Dawkins had, long before Dara’s father had added his voice to the debate, written landmark books on the topic of human evolutionary origins through natural selection.
These books had drawn the unrelenting ire of conservative Christian creationists, particularly those known as YECs who believed in a ‘Young Earth’. YECs took a literal view of biblical interpretation, insisting that the earth and universe are less than ten-thousand years old.
“They’re a relatively small group, Dara,” his father had told him, “but they’re very vocal.”
Creationists considered that any proofs that contradicted biblical notions were anti-God and therefore inherently evil.
In quick succession Dara, through his pseudonym alias, Memes, had followed his initial blog essay with dozens of others. He’d publish a new one every few days, just as soon as the dust of argument had settled from the previous one.
The reading audience polarized into two sharply opposed groups, friends and foes. Many, like ‘Memes’, used pseudonyms that provided the person behind them a shield from scorn and praise alike.
Marsha was in the habit of reading online news during morning coffee breaks and she had been watching this new personality, Memes, as he or she had gathered both a fan club and enemies. She had no idea that the mind behind it was her boy until one day, by chance, she saw a half-way finished essay on his computer that, a day later, she saw published.
She had brimmed with pride but kept her discovery to herself, responding to Dara by creating her own pseudonym arbitrarily selected to have no connection, ‘Kimberly-A’, through which she could engage Memes to tease and test his knowledge.
Among those who aligned with and had befriended Dara in social media was a pseudonym, “VoorVel”—Foreskin in Afrikaans.
The name was intentionally provocative, intended to irritate the conservative Afrikaans opponents that he enjoyed riling in conversation. He derived it during an argument over the religiously inspired practice of circumcision blindly followed.
During the ensuing weeks the two pseudonyms, Memes and VoorVel, had befriended one another on social media, had messaged one another and joined the same discussion groups where theists and non-theists thrashed out their differences.
Dara had found the experience of the blogs and these groups a catharsis; a place he could speak his mind openly and hear a range of opinion—some inspiring and mind-expanding, some outright insane.
VoorVel, Dara discovered, had been born in Carnarvon.
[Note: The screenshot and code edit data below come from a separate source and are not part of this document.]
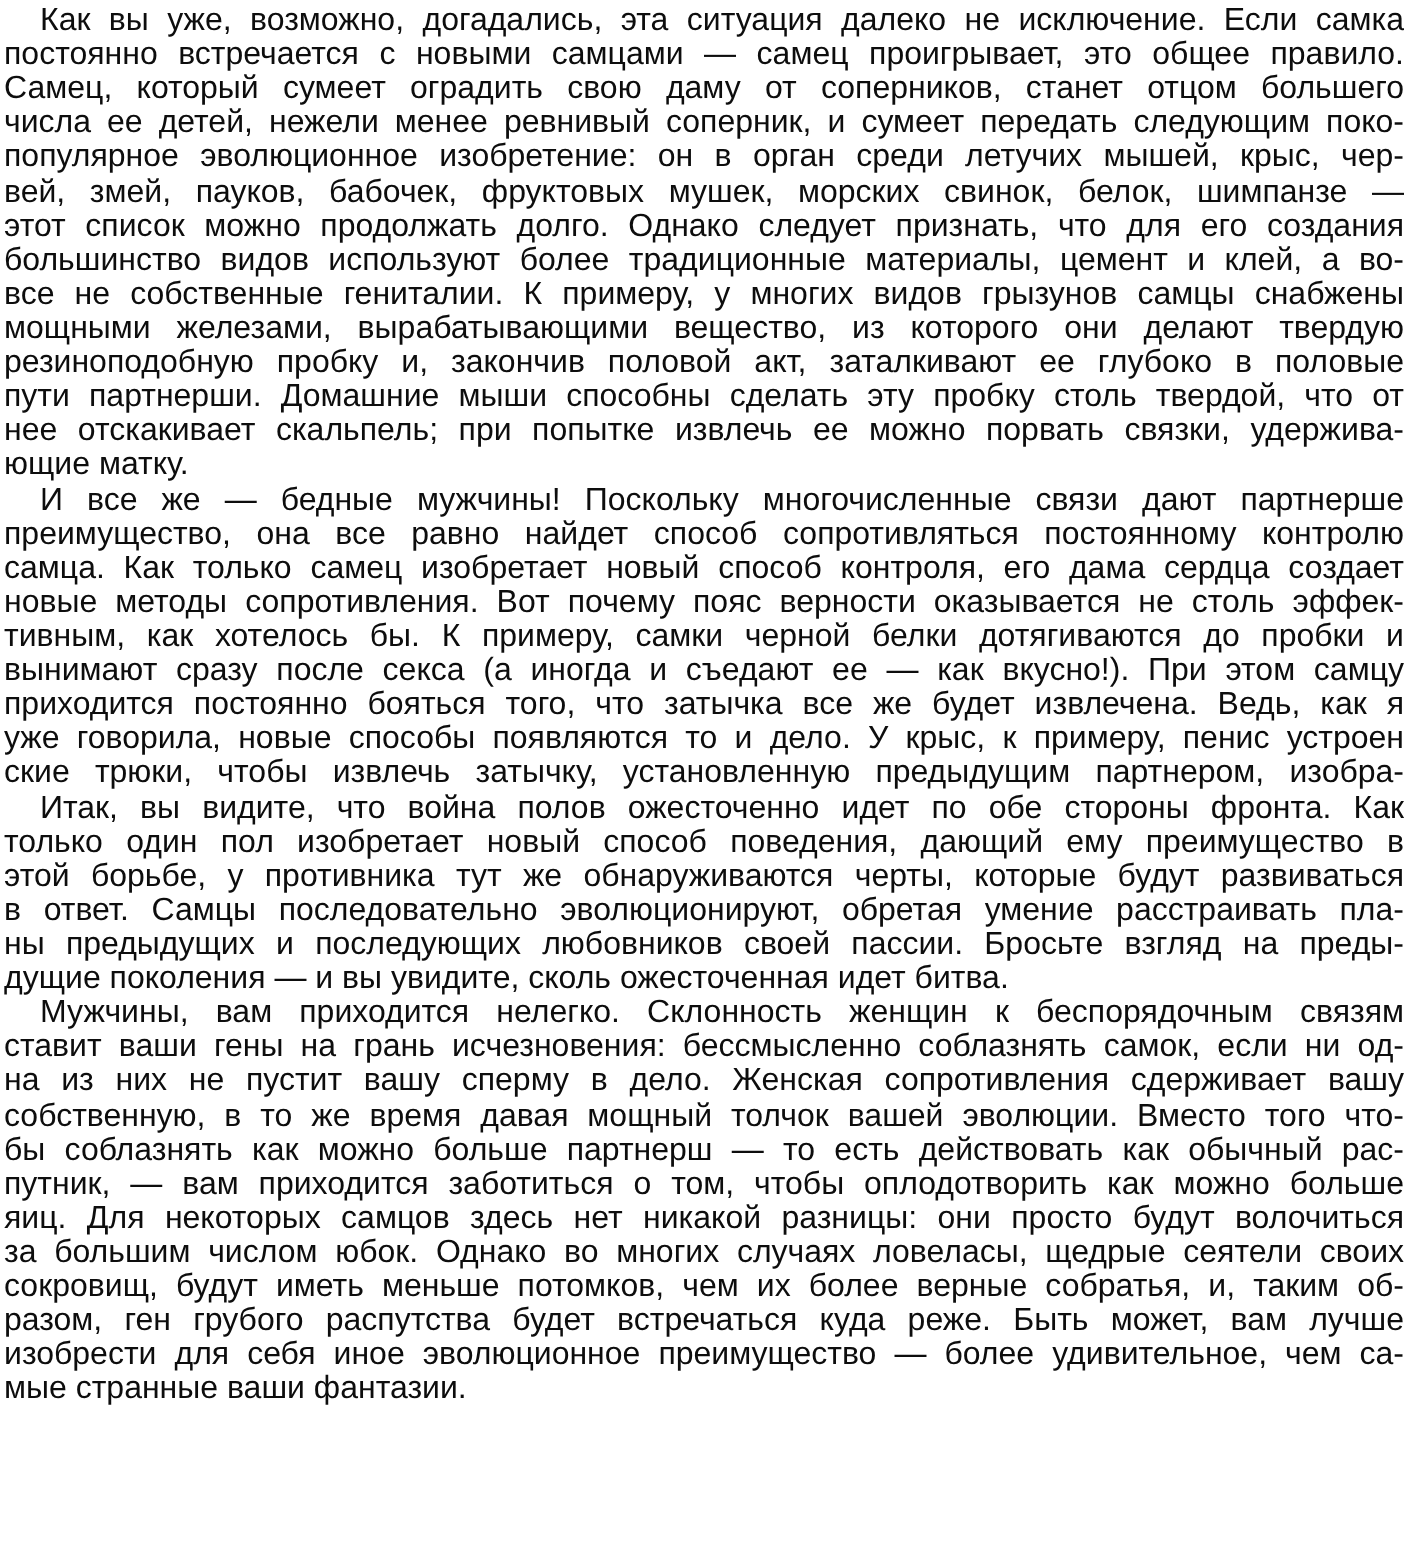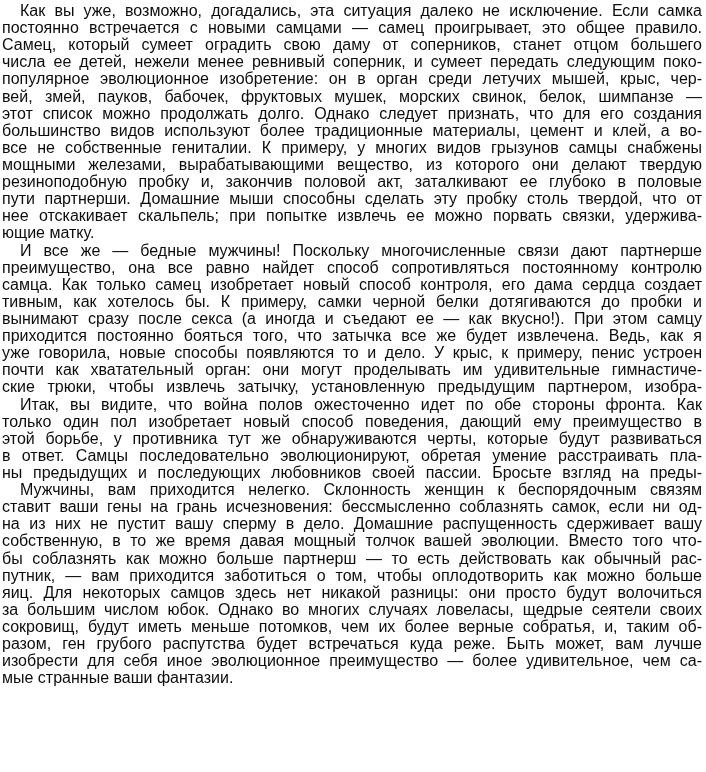--- a/index.html
+++ b/index.html
@@ -66,6 +66,7 @@
         <div class="line first">И все же — бедные мужчины! Поскольку многочисленные связи дают партнерше</div>
         <div class="line">преимущество, она все равно найдет способ сопротивляться постоянному контролю</div>
         <div class="line">самца. Как только самец изобретает новый способ контроля, его дама сердца создает</div>
+        <div class="line">новые методы сопротивления. Вот почему пояс верности оказывается не столь эффек-</div>
         <div class="line">тивным, как хотелось бы. К примеру, самки черной белки дотягиваются до пробки и</div>
         <div class="line">вынимают сразу после секса (а иногда и съедают ее — как вкусно!). При этом самцу</div>
         <div class="line">приходится постоянно бояться того, что затычка все же будет извлечена. Ведь, как я</div>

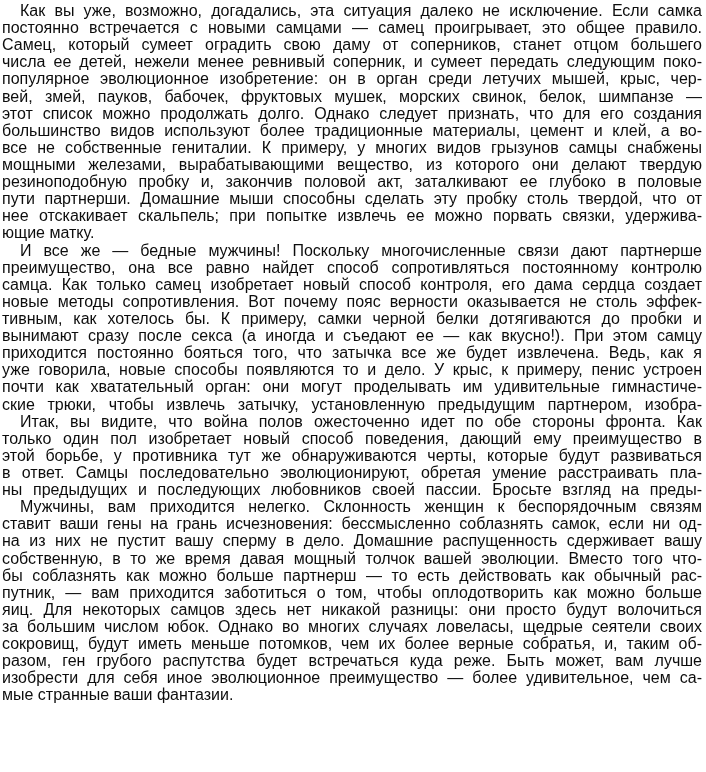--- a/index.html
+++ b/index.html
@@ -71,7 +71,6 @@
         <div class="line">вынимают сразу после секса (а иногда и съедают ее — как вкусно!). При этом самцу</div>
         <div class="line">приходится постоянно бояться того, что затычка все же будет извлечена. Ведь, как я</div>
         <div class="line">уже говорила, новые способы появляются то и дело. У крыс, к примеру, пенис устроен</div>
-        <div class="line">почти как хватательный орган: они могут проделывать им удивительные гимнастиче-</div>
         <div class="line">ские трюки, чтобы извлечь затычку, установленную предыдущим партнером, изобра-</div>
       </div>
       <div class="paragraph">

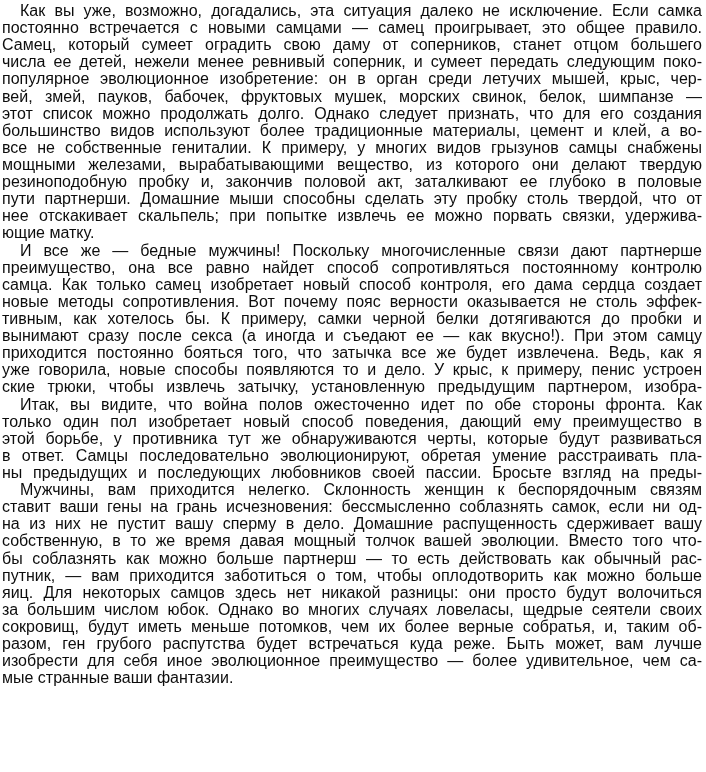--- a/index.html
+++ b/index.html
@@ -79,6 +79,7 @@
         <div class="line">этой борьбе, у противника тут же обнаруживаются черты, которые будут развиваться</div>
         <div class="line">в ответ. Самцы последовательно эволюционируют, обретая умение расстраивать пла-</div>
         <div class="line">ны предыдущих и последующих любовников своей пассии. Бросьте взгляд на преды-</div>
+        <div class="line last">дущие поколения — и вы увидите, сколь ожесточенная идет битва.</div>
       </div>
       <div class="paragraph">
         <div class="line first">Мужчины, вам приходится нелегко. Склонность женщин к беспорядочным связям</div>

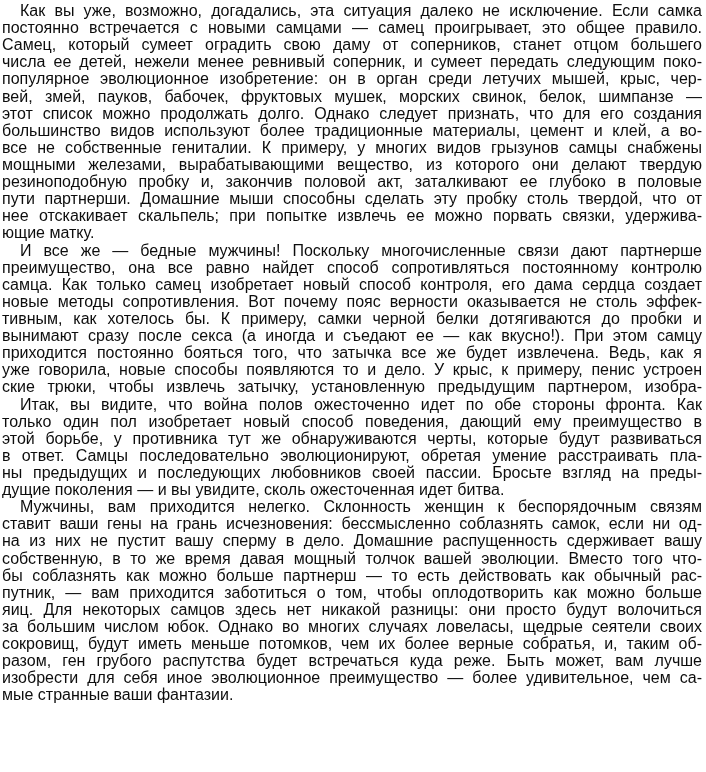--- a/index.html
+++ b/index.html
@@ -84,7 +84,7 @@
       <div class="paragraph">
         <div class="line first">Мужчины, вам приходится нелегко. Склонность женщин к беспорядочным связям</div>
         <div class="line">ставит ваши гены на грань исчезновения: бессмысленно соблазнять самок, если ни од-</div>
-        <div class="line">на из них не пустит вашу сперму в дело. Домашние распущенность сдерживает вашу</div>
+        <div class="line">на из них не пустит вашу сперму в дело. Женская сопротивления сдерживает вашу</div>
         <div class="line">собственную, в то же время давая мощный толчок вашей эволюции. Вместо того что-</div>
         <div class="line">бы соблазнять как можно больше партнерш — то есть действовать как обычный рас-</div>
         <div class="line">путник, — вам приходится заботиться о том, чтобы оплодотворить как можно больше</div>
He had grown up and attended the local school many years earlier. Many of the teachers from that era were still at the school, so they had some areas of intersection to discuss.
Dara was extremely excited by the prospects that lay ahead; VoorVel was coming to visit in a week.
Neither Dara nor his new friend wanted their identity or association known around the town so they arranged to meet the following Wednesday at a coffee shop in Loxton. Loxton was a neighbouring village on the Cape Town side of Carnarvon, sixty kilometers to the south.
“I’ll be there by 3pm. Let’s meet at Blou Schuur Kafee,” VoorVel suggested.
“How will I recognize you?” Memes typed.
“I’ll be up in my car… you can’t miss it.” VoorVel had replied.
Farmers usually drive big pickup trucks—on that description, Dara imagined it would be a monster.
Quite how he would get to the meeting—half an hour’s drive south—would be another story. “Perhaps,” he dared himself, “I’ll take the bike.”
It certainly would be an exciting prospect to consider.